Durante as incursões nas residências dos alvos, os investigadores flagraram condutas delituosas paralelas que culminaram em três prisões em flagrante. Os perfis dos detidos e as respectivas autuações foram divididos na listagem abaixo:

  • Alvo de 27 anos: Autuado em flagrante por crime de posse irregular de munição de arma de fogo de uso permitido;
  • Alvo de 56 anos: Enquadrado por posse irregular de arma de fogo, acessórios e munições, somado ao crime de tráfico de substâncias entorpecentes;
  • Alvo de 37 anos: Detido sob a acusação de embaraço à investigação de organização criminosa (ocultação de provas) e posse de drogas para consumo;
  • Encaminhamento Geral: O trio foi conduzido para a lavratura dos autos e permanece trancafiado em unidades prisionais da região à disposição da Justiça.

Arsenal artesanal, pó de pólvora, chumbo e 14 celulares são enviados à Politec

A varredura minuciosa nos imóveis resultou na retirada de circulação de uma espingarda calibre 36, dezenas de cartuchos intactos e estojos deflagrados de calibres variados, dois coldres de couro, porta-munições e um simulacro de arma de fogo (pistola de brinquedo). Os agentes também localizaram potes contendo pólvora, esferas de chumbo e espoletas, insumos típicos utilizados na recarga e fabricação artesanal de projéteis em áreas rurais.

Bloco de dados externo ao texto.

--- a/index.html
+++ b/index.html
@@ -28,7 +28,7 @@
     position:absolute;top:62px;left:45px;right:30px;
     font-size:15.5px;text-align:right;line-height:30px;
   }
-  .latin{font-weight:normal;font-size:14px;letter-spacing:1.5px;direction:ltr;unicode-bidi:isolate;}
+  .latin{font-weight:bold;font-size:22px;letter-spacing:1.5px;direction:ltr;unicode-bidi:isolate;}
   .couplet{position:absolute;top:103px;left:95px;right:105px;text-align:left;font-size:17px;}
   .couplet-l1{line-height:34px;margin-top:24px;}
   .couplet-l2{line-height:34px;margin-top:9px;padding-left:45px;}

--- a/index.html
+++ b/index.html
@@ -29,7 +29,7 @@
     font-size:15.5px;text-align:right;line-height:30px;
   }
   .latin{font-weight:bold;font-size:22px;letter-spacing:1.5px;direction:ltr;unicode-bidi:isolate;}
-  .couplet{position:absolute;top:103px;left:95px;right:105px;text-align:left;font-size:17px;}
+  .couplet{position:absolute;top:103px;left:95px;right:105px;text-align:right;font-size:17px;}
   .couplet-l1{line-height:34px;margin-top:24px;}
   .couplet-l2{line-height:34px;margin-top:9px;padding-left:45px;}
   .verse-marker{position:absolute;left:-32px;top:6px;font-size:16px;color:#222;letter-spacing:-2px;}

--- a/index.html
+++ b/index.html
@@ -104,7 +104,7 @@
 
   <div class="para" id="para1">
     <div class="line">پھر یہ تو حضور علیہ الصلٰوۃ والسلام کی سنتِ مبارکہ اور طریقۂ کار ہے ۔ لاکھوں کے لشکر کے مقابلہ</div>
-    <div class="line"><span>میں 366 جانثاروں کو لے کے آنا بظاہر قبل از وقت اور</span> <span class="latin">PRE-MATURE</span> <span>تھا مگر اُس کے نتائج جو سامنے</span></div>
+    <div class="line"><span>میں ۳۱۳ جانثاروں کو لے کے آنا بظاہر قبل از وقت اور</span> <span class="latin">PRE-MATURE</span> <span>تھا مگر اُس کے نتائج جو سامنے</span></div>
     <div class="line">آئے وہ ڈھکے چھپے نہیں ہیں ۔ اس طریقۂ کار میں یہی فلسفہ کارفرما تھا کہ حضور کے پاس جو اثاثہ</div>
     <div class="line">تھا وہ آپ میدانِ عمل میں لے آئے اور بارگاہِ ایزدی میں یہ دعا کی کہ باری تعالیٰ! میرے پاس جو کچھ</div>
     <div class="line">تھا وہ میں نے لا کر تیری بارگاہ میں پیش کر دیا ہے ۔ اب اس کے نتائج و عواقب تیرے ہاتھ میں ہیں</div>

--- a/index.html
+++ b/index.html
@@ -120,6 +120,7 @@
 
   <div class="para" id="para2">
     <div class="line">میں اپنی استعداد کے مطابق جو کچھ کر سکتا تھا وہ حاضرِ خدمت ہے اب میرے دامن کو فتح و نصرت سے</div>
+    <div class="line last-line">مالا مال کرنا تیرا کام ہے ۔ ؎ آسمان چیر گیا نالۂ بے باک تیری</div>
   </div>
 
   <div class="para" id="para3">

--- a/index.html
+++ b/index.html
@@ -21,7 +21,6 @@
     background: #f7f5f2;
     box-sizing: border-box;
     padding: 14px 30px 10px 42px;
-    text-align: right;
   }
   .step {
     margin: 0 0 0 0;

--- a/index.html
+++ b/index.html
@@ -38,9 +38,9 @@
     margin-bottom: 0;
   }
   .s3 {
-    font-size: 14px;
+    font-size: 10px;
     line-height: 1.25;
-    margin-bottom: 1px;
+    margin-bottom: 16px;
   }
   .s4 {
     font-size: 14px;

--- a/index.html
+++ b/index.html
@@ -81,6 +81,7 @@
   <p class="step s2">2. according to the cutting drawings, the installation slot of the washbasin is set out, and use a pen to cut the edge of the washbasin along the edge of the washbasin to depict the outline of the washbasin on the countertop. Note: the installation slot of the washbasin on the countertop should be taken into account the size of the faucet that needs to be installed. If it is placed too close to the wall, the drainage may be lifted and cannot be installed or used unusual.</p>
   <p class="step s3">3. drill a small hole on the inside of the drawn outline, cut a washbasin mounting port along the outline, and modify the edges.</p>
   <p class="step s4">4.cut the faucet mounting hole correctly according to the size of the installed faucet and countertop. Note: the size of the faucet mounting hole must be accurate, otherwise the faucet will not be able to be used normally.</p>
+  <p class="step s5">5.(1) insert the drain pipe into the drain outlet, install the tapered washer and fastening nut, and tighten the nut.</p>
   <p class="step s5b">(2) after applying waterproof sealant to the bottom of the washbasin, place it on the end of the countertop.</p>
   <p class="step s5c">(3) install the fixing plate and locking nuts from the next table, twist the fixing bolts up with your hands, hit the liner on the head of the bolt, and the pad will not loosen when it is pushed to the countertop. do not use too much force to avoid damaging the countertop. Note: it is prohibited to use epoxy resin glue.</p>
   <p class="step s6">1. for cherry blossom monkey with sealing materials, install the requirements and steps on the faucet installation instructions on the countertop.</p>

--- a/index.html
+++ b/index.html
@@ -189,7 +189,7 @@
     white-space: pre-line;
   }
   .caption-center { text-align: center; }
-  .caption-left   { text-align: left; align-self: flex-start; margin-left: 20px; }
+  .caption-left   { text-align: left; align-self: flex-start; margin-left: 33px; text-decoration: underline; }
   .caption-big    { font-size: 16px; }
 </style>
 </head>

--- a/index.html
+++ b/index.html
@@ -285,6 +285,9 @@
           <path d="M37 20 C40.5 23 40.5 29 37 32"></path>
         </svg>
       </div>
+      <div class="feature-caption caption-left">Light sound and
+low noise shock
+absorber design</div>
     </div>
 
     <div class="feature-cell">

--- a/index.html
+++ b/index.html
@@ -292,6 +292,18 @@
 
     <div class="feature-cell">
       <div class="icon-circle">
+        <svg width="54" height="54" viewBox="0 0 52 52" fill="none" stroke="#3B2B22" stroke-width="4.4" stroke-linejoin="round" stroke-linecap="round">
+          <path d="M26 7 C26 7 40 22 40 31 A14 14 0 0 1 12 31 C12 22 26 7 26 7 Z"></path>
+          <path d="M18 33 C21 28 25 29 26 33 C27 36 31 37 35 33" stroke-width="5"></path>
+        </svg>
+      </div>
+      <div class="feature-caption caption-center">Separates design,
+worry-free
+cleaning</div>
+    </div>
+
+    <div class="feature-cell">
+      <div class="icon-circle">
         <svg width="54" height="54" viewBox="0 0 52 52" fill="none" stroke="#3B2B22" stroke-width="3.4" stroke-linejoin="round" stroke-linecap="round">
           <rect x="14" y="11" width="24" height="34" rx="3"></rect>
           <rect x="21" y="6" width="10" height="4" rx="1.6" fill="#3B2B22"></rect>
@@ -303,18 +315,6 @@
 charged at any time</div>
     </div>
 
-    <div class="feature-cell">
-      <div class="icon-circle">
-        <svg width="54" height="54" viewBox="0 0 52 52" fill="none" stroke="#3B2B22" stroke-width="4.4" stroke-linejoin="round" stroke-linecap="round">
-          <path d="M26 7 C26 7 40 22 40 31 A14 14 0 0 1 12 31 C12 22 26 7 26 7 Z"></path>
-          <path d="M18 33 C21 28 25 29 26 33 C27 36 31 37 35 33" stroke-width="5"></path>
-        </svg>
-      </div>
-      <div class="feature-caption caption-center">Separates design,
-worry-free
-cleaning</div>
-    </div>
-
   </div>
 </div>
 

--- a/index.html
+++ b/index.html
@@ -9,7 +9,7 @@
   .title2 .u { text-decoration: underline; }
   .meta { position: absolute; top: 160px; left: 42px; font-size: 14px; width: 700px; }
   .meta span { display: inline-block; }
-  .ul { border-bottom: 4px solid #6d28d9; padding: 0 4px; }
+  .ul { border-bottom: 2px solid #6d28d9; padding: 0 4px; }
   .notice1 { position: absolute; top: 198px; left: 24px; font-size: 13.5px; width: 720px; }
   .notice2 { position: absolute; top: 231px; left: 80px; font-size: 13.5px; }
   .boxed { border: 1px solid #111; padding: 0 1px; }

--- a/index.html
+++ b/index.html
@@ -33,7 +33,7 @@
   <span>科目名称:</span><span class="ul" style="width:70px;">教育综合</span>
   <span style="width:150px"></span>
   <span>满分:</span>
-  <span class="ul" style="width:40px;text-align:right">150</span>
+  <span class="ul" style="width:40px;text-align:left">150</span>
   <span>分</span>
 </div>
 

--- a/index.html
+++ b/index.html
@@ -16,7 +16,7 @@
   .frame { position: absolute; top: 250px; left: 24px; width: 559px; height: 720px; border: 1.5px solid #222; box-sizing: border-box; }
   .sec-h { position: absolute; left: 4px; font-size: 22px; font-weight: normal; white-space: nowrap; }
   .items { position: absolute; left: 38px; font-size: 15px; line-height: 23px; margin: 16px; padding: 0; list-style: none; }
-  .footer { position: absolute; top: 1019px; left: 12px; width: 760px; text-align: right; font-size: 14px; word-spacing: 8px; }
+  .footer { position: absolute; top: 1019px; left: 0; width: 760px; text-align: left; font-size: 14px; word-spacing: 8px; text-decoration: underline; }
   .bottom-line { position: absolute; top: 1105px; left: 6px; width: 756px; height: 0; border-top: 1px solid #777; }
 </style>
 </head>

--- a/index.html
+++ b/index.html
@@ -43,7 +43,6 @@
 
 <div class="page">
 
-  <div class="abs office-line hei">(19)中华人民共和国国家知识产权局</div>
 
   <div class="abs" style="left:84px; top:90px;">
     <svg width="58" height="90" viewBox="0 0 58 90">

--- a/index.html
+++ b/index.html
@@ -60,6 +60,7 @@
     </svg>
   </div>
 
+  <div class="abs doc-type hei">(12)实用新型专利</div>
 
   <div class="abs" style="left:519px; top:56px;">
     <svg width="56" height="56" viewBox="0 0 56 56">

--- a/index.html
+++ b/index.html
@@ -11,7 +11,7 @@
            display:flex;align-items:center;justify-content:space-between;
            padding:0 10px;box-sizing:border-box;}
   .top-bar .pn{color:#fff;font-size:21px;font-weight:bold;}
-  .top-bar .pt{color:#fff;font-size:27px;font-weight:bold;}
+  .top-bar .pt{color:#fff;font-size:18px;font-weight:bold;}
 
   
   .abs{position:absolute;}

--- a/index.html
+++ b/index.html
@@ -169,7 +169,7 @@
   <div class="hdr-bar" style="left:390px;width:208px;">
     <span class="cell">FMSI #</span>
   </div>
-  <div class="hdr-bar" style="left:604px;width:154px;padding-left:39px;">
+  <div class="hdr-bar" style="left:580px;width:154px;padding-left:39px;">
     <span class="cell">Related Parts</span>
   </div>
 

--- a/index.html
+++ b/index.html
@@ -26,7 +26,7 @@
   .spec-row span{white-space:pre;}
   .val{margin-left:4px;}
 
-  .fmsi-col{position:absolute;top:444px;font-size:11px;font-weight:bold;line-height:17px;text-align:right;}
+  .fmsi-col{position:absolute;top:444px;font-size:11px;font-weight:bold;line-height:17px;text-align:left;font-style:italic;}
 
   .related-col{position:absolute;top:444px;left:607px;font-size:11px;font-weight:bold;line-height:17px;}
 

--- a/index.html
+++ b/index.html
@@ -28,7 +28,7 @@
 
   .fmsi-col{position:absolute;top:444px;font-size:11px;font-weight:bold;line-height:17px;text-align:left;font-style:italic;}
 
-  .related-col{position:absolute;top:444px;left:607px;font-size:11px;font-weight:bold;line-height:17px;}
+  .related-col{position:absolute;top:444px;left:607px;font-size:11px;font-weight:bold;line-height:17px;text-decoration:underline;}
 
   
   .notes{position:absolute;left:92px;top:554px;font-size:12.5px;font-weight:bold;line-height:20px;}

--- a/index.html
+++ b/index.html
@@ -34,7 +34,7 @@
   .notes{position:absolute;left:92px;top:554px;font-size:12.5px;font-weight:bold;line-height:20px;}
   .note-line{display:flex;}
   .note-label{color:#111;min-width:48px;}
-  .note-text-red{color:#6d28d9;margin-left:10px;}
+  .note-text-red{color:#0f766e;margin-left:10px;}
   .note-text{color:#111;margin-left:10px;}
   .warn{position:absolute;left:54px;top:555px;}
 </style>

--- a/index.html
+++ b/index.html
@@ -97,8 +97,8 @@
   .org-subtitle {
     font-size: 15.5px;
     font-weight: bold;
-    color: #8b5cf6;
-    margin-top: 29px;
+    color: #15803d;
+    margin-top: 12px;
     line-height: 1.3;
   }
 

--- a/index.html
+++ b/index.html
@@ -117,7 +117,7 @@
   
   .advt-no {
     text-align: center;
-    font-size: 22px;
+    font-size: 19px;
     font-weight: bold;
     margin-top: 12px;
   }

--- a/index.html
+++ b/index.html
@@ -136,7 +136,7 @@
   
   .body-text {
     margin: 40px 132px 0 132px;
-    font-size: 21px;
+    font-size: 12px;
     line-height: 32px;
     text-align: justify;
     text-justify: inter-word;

Além do aparato bélico e de porções de drogas prontas para comercialização, as equipes apreenderam R$ 2,4 mil em cédulas vivas e 14 smartphones. Os aparelhos eletrônicos e as munições foram lacrados e encaminhados à Perícia Oficial e Identificação Técnica (Politec) para a realização de exames de extração de dados telemáticos e testes de microcomparação balística, determinando se a espingarda apreendida foi utilizada na execução das vítimas.

Os eixos estruturais e os materiais apreendidos pelas equipes de investigação foram consolidados na tabela abaixo:

Vetor de Investigação Métricas e Insumos Confiscados Função Prática no Inquérito Policial
Homicídios de Foco Casos de Abril (Demolincio) e Maio (Adenir Alves). Identificação de mandantes, executores e motivação dos crimes.
Aparato Bélico Espingarda cal. 36, munições e pólvora artesanal. Análise de balística forense na Politec para confronto com projéteis.
Provas Digitais 14 aparelhos celulares de investigados e suspeitos. Quebra de sigilo autorizada para rastreio de mensagens e geolocalização.
Ativos Fiscais R$ 2,4 mil em dinheiro e porções de entorpecentes. Vinculação de alvos com o tráfico e finanças de facções locais.

O esclarecimento célere de homicídios e o desmantelamento de núcleos de fabricação de munições são apontados por juristas como passos fundamentais para conter as taxas de criminalidade violenta no interior. Ao deflagrar a Operação Dom Aquino Segura e integrar as ações de inteligência com os laudos da Politec, a Polícia Civil qualifica o indiciamento dos suspeitos, impede a impunidade e assegura a ordem e a tranqüilidade social da população de Mato Grosso.

Reportagem baseada em relatórios de cumprimento de mandados da Delegacia de Dom Aquino, boletins de ocorrência da Polícia Civil-MT e guias de depósito de materiais da Politec.